Les vins charentais maintiennent leur production 2017

Vendredi 26 janvier 2018 par Alexandre Abellan

Issu d’un vignoble toujours plus spécialisé, les vins charentais sont marqués par une dominance de merlot et de cabernet, suivis par le chardonnay et le colombard.Issu d’un vignoble toujours plus spécialisé, les vins charentais sont marqués par une dominance de merlot et de cabernet, suivis par le chardonnay et le colombard. - crédit photo : Syndicat des Producteurs et de Promotion des Vins de Pays Charentais
Le gel et les bonnes performances commerciales de l’eau-de-vie charentaise n’affectent pas la production des vins de pays, qui ne voit pas de défection/repli de ses blancs.

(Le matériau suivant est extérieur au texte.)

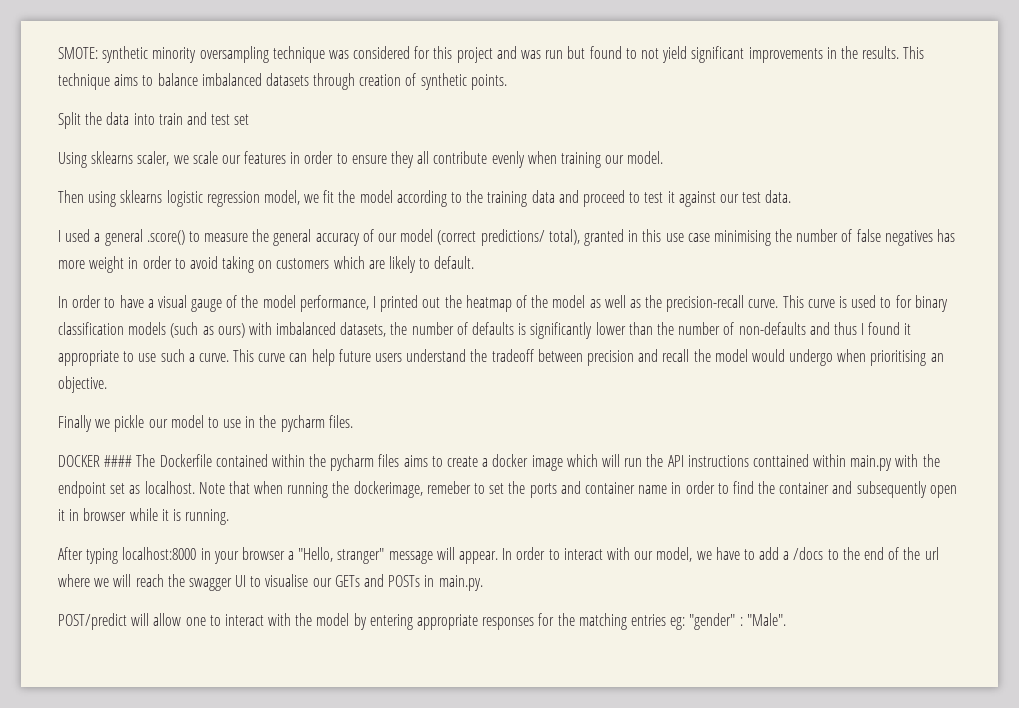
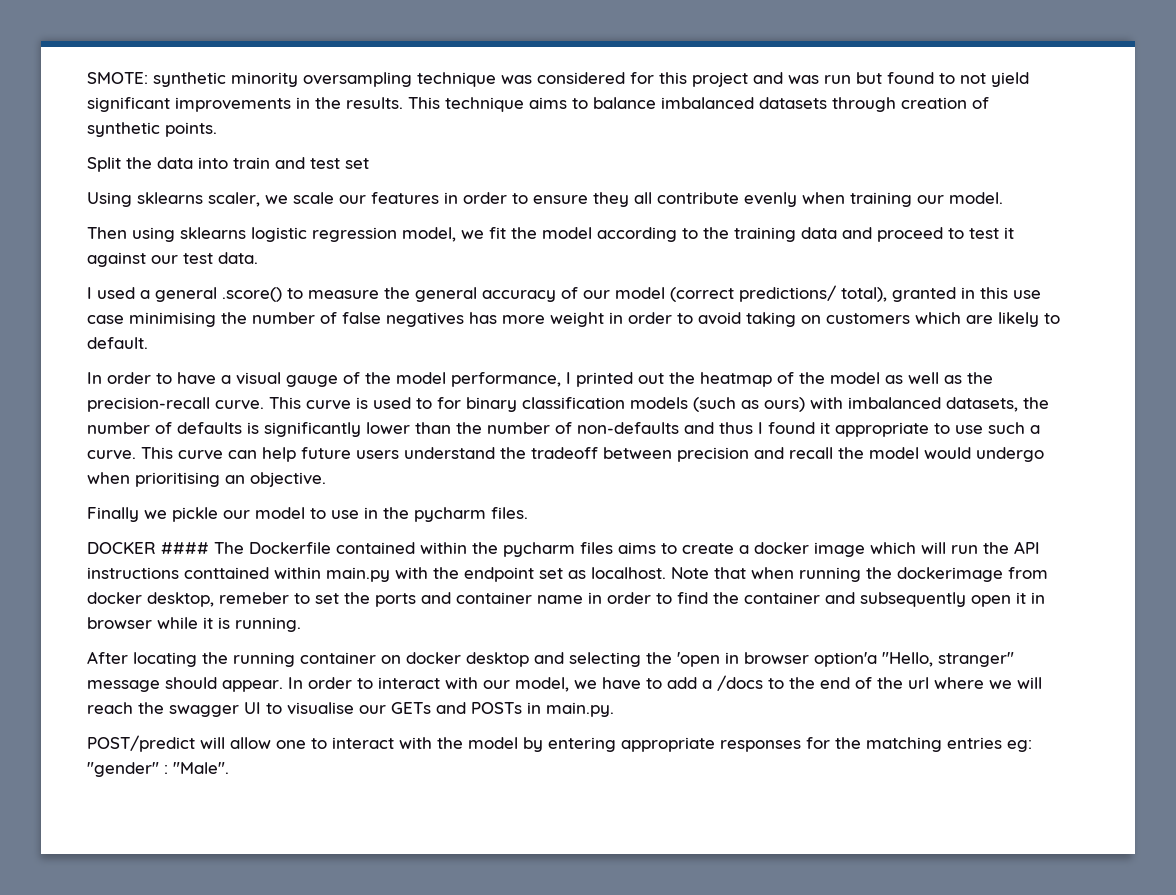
[353,481,423,498] dockerimage, -> [897,567,1048,582] [87,592,214,607] dockerimage from docker desktop,
[86,547,295,564] typing localhost:8000 in your browser a -> [133,652,877,667] locating the running container on docker desktop and selecting the 'open in browser option'a
[436,547,455,560] will -> [165,677,217,689] should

Sans aller jusqu’à dire qu’il n’y a plus de vases communicants entre les vins charentais à Indication Géographique Protégée et l’appellation d’eau-de-vie charentaise, la déclaration de récolte 2017 « confirme la stabilité de la production et montre que le repli en Cognac n’est plus systématique » souligne dans un communiqué le syndicat des vins charentais. Avec 80 000 hectolitres de vins annoncés, la production de l’an passé s’inscrit même en légère hausse par rapport à 2016 (+1 %).

Ce qui n’était pas gagné, alors que le vignoble charentais a été touché par un fort gel au printemps 2017. Même si le vignoble du vin de pays se trouve plutôt en Charente Maritime, bassin plus épargné que le cœur des crus de Cognac par les gelées. Avec 25 000 hl de blanc (pour 55 000 de rouges, incluant une majorité de rosés), la production 2017 de vins charentais ne se replie donc pas en Cognac.

Charte d’engagement

« Nous nous attendions à des volumes plus faibles » reconnaît Thierry Jullion, le président de l’IGP vin charentais. Que la production se maintienne, « c’est une bonne nouvelle pour les marchés et un succès pour le vignoble. Elle confirme la fierté et la confiance qu’ont les vignerons dans leur terroir et l’avenir des vins charentais, et ce malgré, la très bonne santé du Cognac » affirme-t-il. En 2017, l’eau-de-vie charentaise affiche en effet des records de commercialisation (+10 % en volume et +14 % en valeur), alors que ses rendements ont chuté (-15 %).

Pour affirmer l’implication des vignerons charentais dans leur IGP, des mesures agroenvironnementales doivent être intégrées dans le cahier des charges cette année. La signature d’une charte d’engagement en faveur de « la viticulture raisonnée, du contrôle sanitaire des vignobles ou des techniques les plus avancées de vinification » doit accompagner cette évolution.